= Action item =
Write out the stretch of lines below that begins at the line with "TSA-Approved Toiletry Bag: 1 -> 2" and ends at the line with "Portable Power Bank 20000mAh: 1 -> none", including both, exactly as given and nothing more.

-- The records follows --

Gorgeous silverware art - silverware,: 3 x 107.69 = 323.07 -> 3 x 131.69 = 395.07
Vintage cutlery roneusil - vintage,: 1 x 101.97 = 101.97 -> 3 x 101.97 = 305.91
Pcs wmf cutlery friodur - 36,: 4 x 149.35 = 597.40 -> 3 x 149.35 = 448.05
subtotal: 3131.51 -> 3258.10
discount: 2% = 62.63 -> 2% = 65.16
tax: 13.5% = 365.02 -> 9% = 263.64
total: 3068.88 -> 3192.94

-- The records concluded --
-- The records follows --

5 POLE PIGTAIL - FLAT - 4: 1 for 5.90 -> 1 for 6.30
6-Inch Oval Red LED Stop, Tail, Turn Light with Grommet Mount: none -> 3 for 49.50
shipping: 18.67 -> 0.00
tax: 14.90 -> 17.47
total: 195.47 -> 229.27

-- The records concluded --
-- The records follows --

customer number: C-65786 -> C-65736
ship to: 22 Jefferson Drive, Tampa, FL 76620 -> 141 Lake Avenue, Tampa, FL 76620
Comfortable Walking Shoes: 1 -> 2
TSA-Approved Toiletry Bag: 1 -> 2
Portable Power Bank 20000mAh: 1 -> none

-- The records concluded --

= Solution for this exercise =
TSA-Approved Toiletry Bag: 1 -> 2
Portable Power Bank 20000mAh: 1 -> none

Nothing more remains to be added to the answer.